◆ **Prompt**: Go through the entries below and retype them exactly, omitting each picture.

◆ **Data provided**:

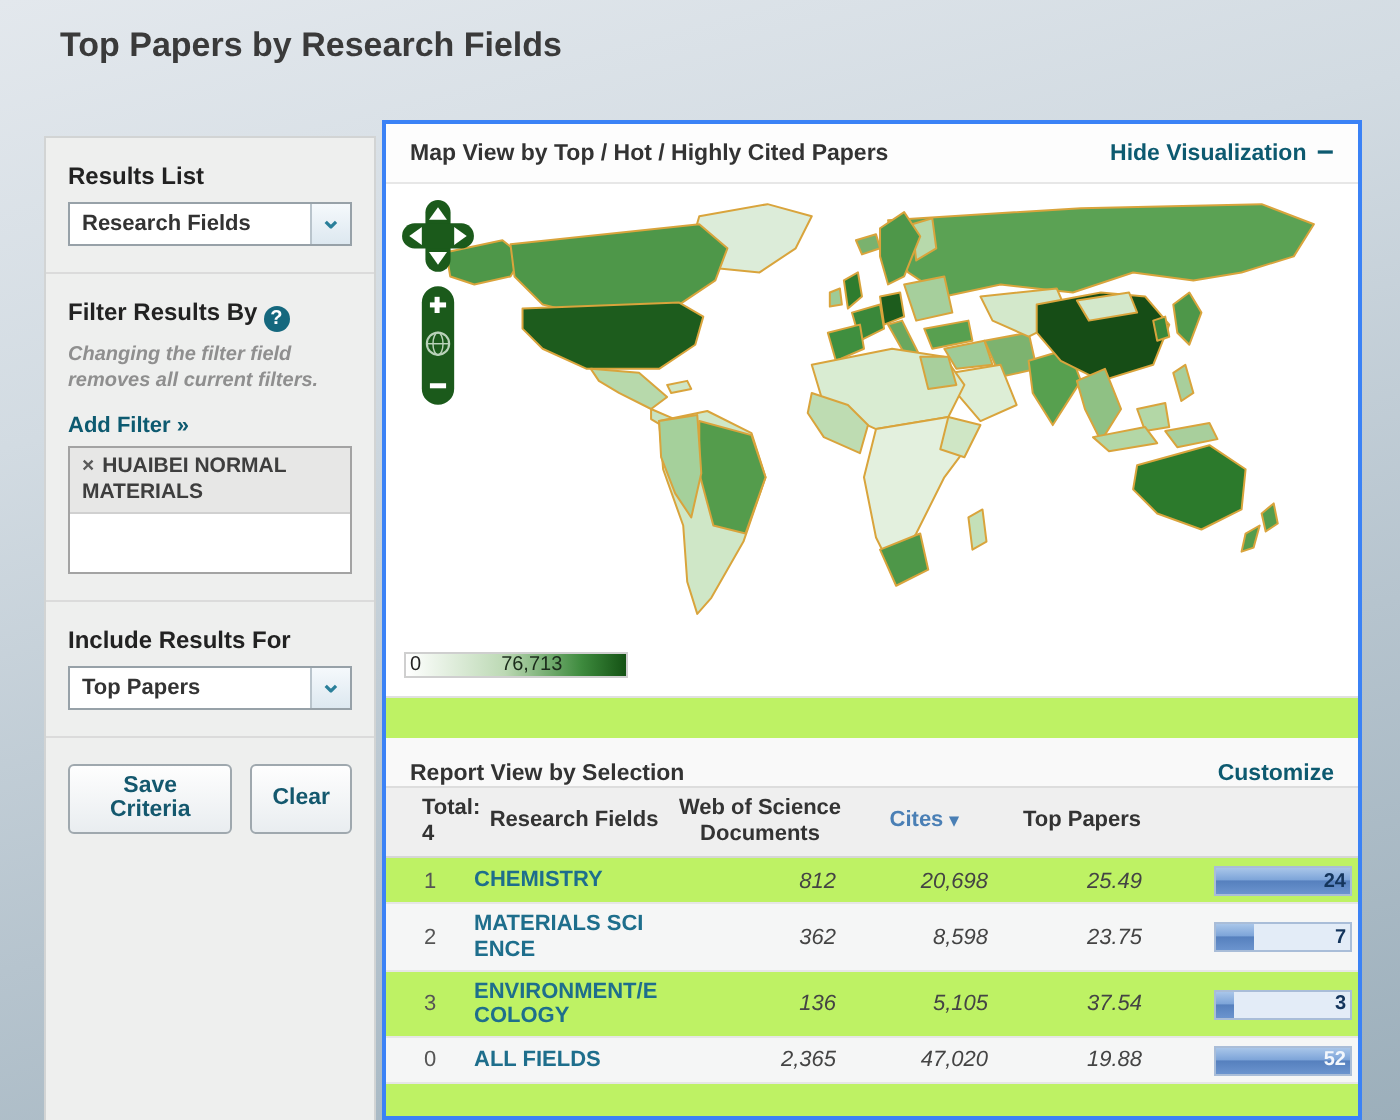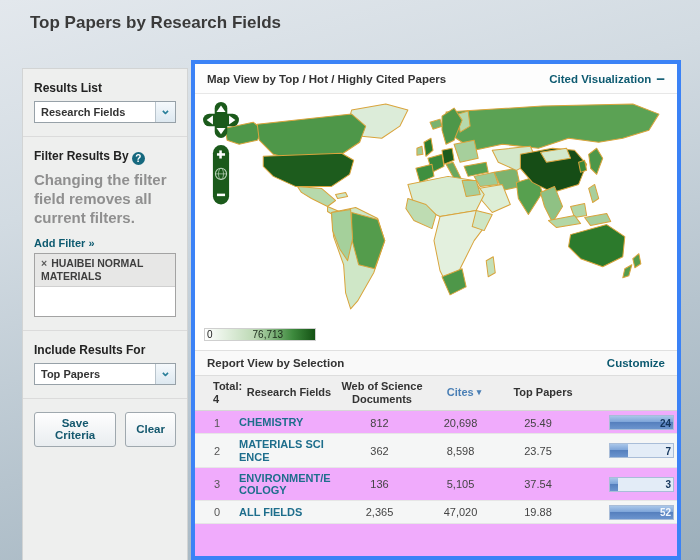"Map View by Top /" .main-panel { background: #f0abfc -> #bef264; border: 4px solid #3b82f6 -> 2px solid #3b82f6 }
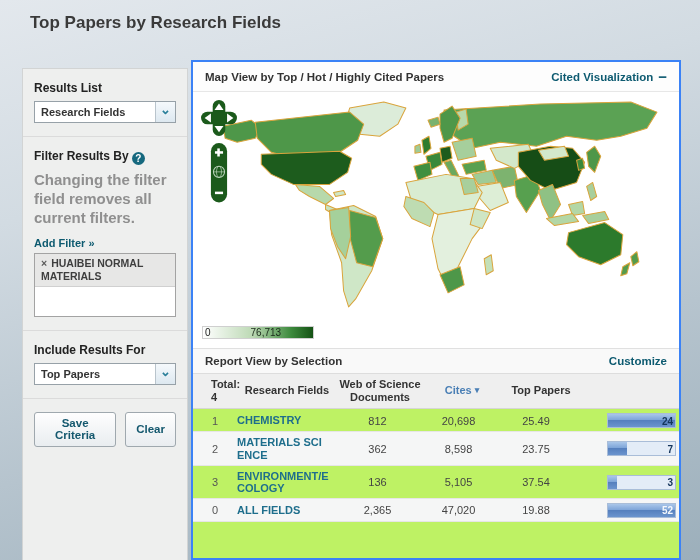"Cited Visualization" span { text: Cited -> Hide }
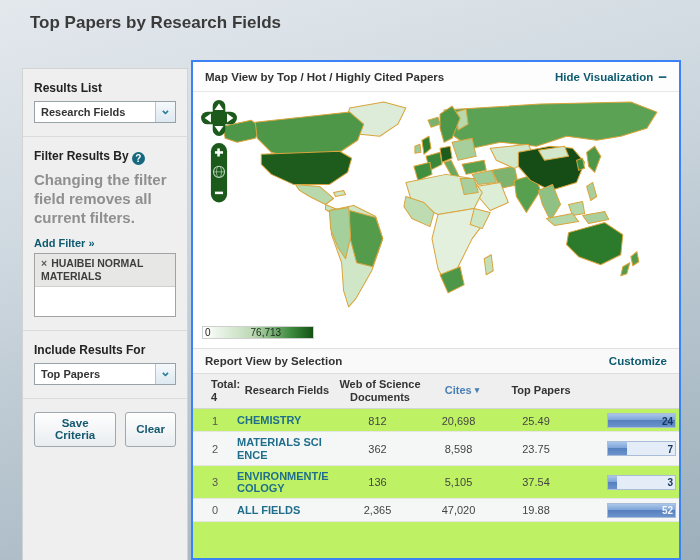"Changing the filter field removes" .filter-note { font-size: 15px -> 10px; font-style: none -> italic }
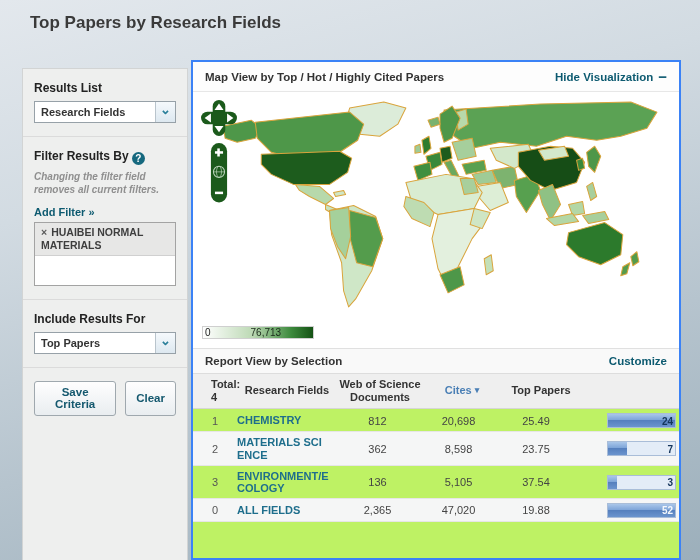"Report View by Selection" .report-header { align-items: center -> flex-end; margin-top: none -> 20px }
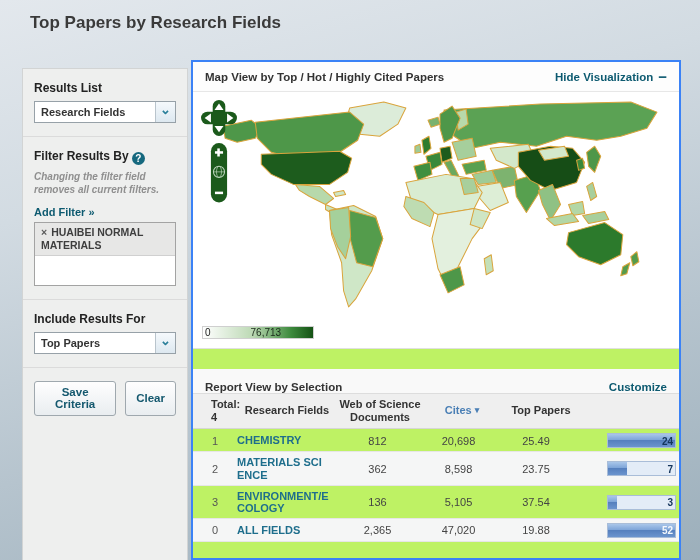"812" .td-num { font-style: none -> italic; text-align: center -> right }
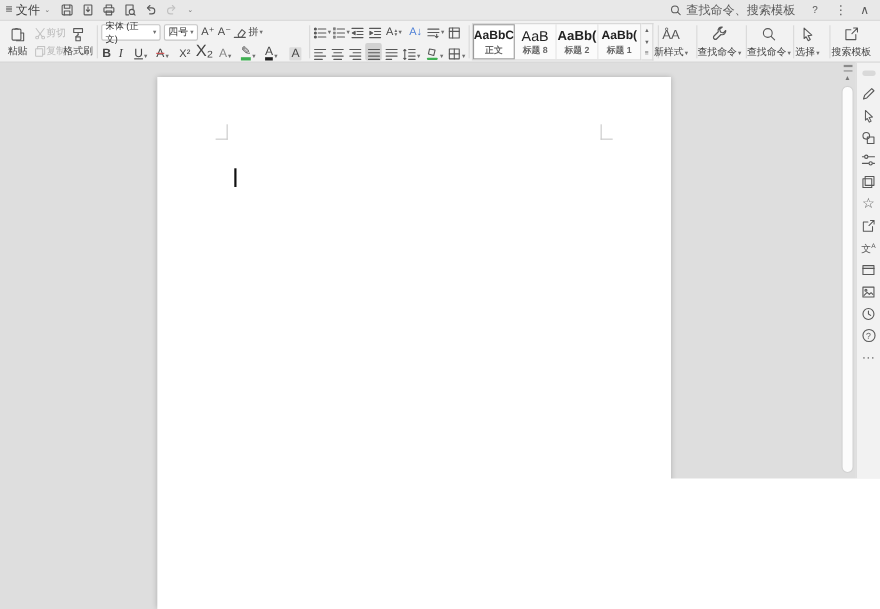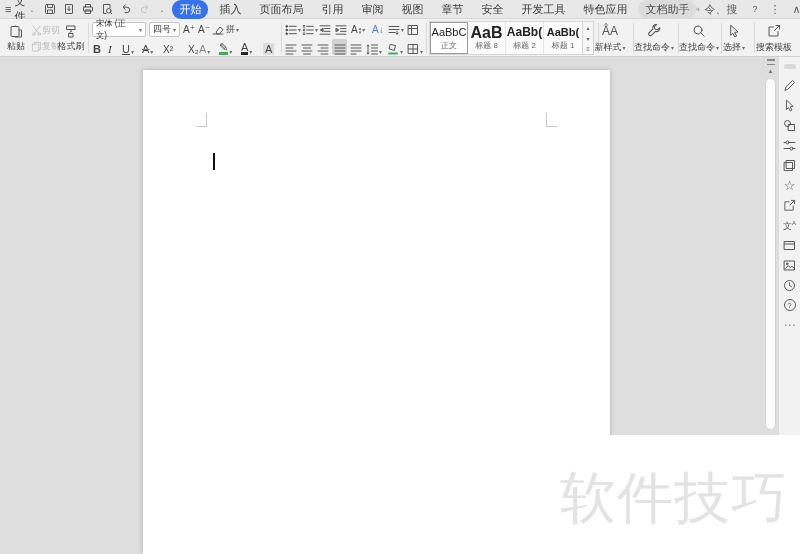"开始" div.tabs { html: <div> <span>开始</span> <span>插入</span> <span>页面布局</span> <span>引用</span> <span>审阅</span> <span>视图</span> <span>章节</span> <span>安全</span> <span>开发工具</span> <span>特色应用</span> <span>文档助手</span> </div> -> none }
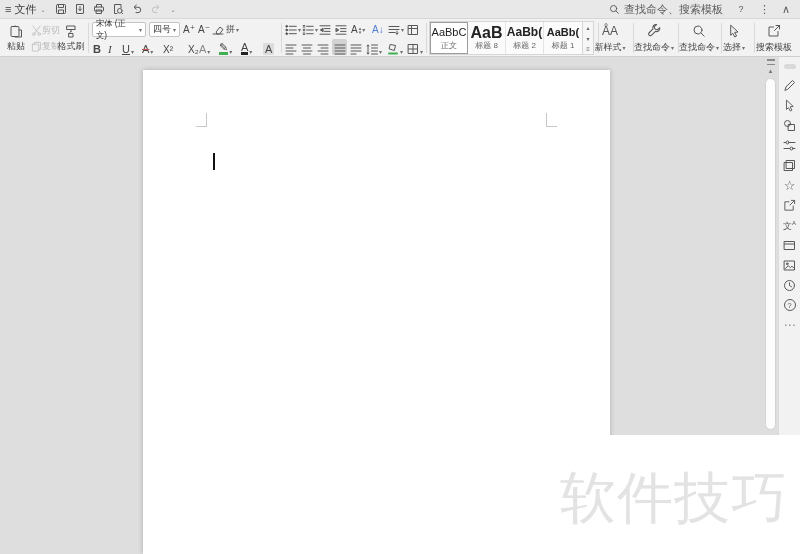"AaBbC" .gprev { font-weight: none -> bold }
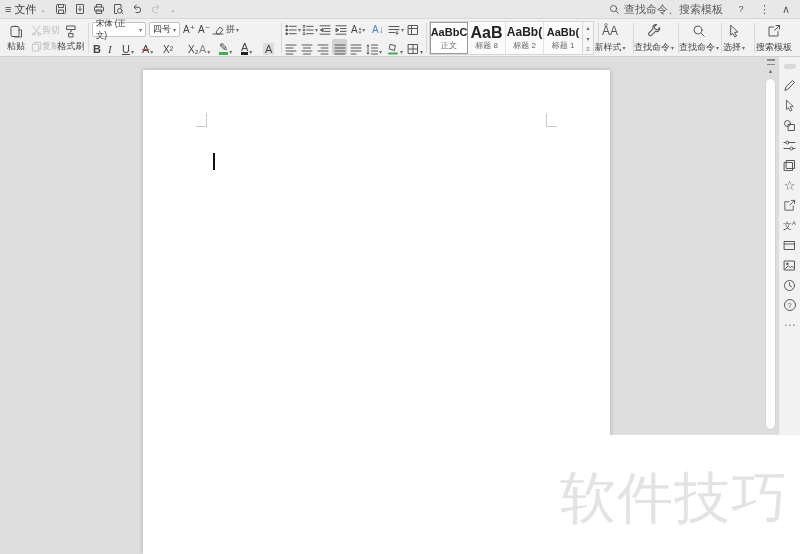"AaB" span.gprev { font-size: 16px -> 13px; font-weight: bold -> normal }
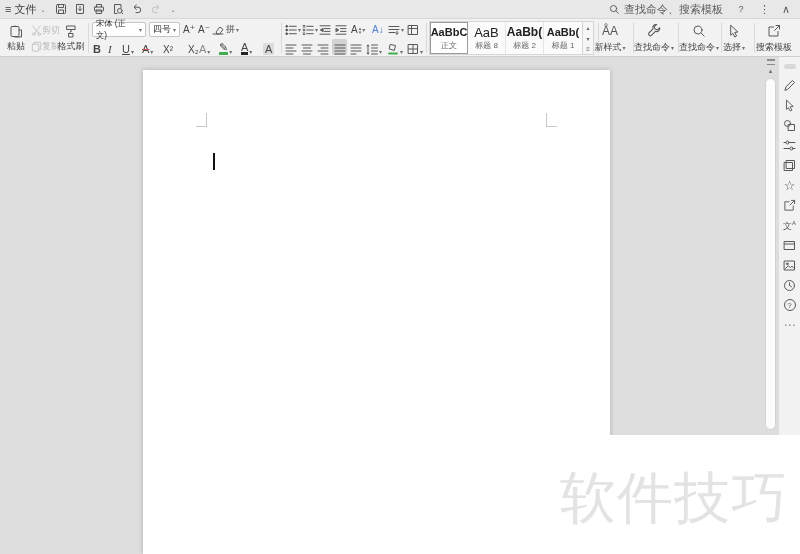"X₂" div.fb { font-size: 10px -> 15px; left: 188px -> 178px }
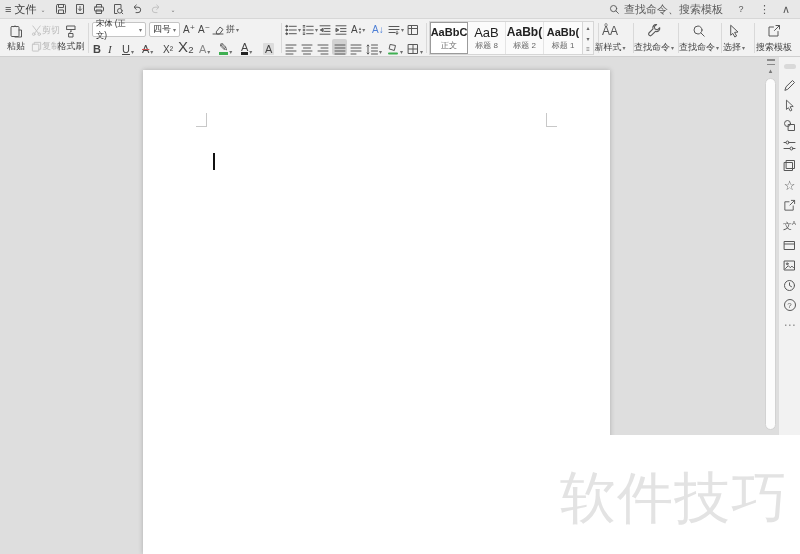"正文" .glab { font-weight: none -> bold }
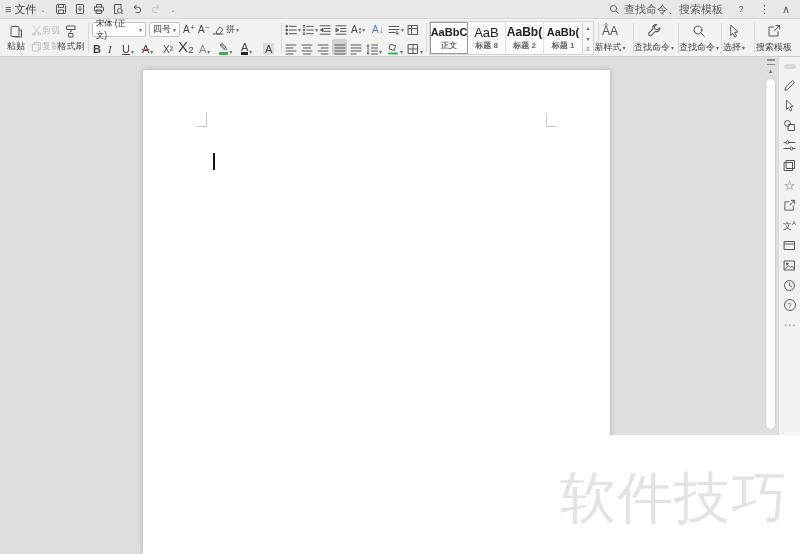"软件技巧" div.watermark { html: <div>软件技巧</div> -> none }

◆ **Written answer**:
"Map View by Top /" .main-panel { background: #f0abfc -> #bef264; border: 4px solid #3b82f6 -> 2px solid #3b82f6 }
"Cited Visualization" span { text: Cited -> Hide }
"Changing the filter field removes" .filter-note { font-size: 15px -> 10px; font-style: none -> italic }
"Report View by Selection" .report-header { align-items: center -> flex-end; margin-top: none -> 20px }
"812" .td-num { font-style: none -> italic; text-align: center -> right }
"开始" div.tabs { html: <div> <span>开始</span> <span>插入</span> <span>页面布局</span> <span>引用</span> <span>审阅</span> <span>视图</span> <span>章节</span> <span>安全</span> <span>开发工具</span> <span>特色应用</span> <span>文档助手</span> </div> -> none }
"AaBbC" .gprev { font-weight: none -> bold }
"AaB" span.gprev { font-size: 16px -> 13px; font-weight: bold -> normal }
"X₂" div.fb { font-size: 10px -> 15px; left: 188px -> 178px }
"正文" .glab { font-weight: none -> bold }
"软件技巧" div.watermark { html: <div>软件技巧</div> -> none }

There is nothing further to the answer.